A Jat identity is a pair of Ed25519 keys, not a single wallet. A scan key lets you detect which payments are yours, and a spend key lets you move them. Publishing both public halves as a link lets anyone pay you, while only the holder of the private halves can find and claim what arrives. See keys and the scan model.

How a one-time address is derived

Each payment runs an Elliptic Curve Diffie Hellman exchange between an ephemeral key the payer generates and your published scan key. Both sides arrive at the same shared secret, which is hashed and added to your spend key to produce a one-time public key:

shared   = ECDH(ephemeral_priv, scan_pub)      // payer side
shared   = ECDH(ephemeral_pub,  scan_priv)     // recipient side, same value
tweak    = H(shared)
STEALTH  = SPEND_pub + tweak · B               // the one-time address

The payer funds STEALTH and publishes the ephemeral public key in a small on-chain announcement. Later you recompute the same tweak with your scan key, confirm the address is yours, and reconstruct the matching private scalar spend + tweak to sign for it. This is pure key math, with no zero-knowledge proof involved.

Note

Because the address is derived per payment, two payments to the same link land on two unrelated accounts. An observer sees transfers to fresh keys, not a reused receiving wallet.

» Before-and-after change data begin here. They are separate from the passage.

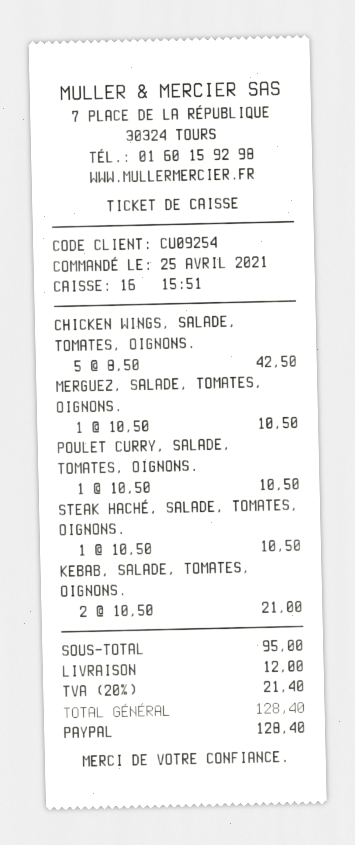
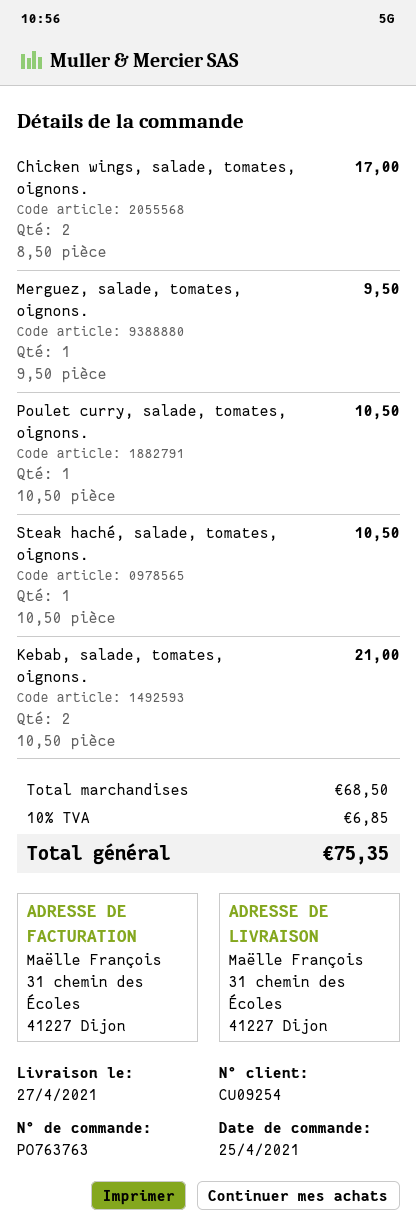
CHICKEN WINGS, SALADE, TOMATES, OIGNONS.: 5 x 8.50 = 42.50 -> 2 x 8.50 = 17.00
MERGUEZ, SALADE, TOMATES, OIGNONS.: 1 x 10.50 = 10.50 -> 1 x 9.50 = 9.50
subtotal: 95.00 -> 68.50
shipping: 12.00 -> none
tax: 20% = 21.40 -> 10% = 6.85
total: 128.40 -> 75.35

View tags make scanning fast

Naively, finding your payments means running the ECDH step against every announcement. Jat publishes a one-byte view tag alongside each announcement, derived from the same shared secret. Your scanner checks the tag first and only does the full derivation on the roughly 1 in 256 that match, which cuts the work to scan a busy stream by orders of magnitude.

Announcements

The on-chain announcer program stores one record per payment under a program derived address keyed by the ephemeral point, holding the ephemeral key, the view tag, and the scheme. Records are write-once, so a duplicate ephemeral key is rejected rather than overwriting an earlier payment. An indexer enumerates these records by account type and hands the raw list to your browser, which scans locally with your scan key. The indexer never sees your keys. See the fee relayer for how a fresh stealth account pays its first transaction fee.

What it hides, and what it does not

Stealth addressing breaks the on-chain link between payer and recipient: the graph shows a payment to a new key, not to you. On its own it does not hide the amount, and consolidating many stealth balances into one wallet can re-link them. To unlink the payout from your specific deposit and break consolidation, claim into the fixed-denomination pool. The two layers are designed to be used together. The honest limits are spelled out in privacy and threat model.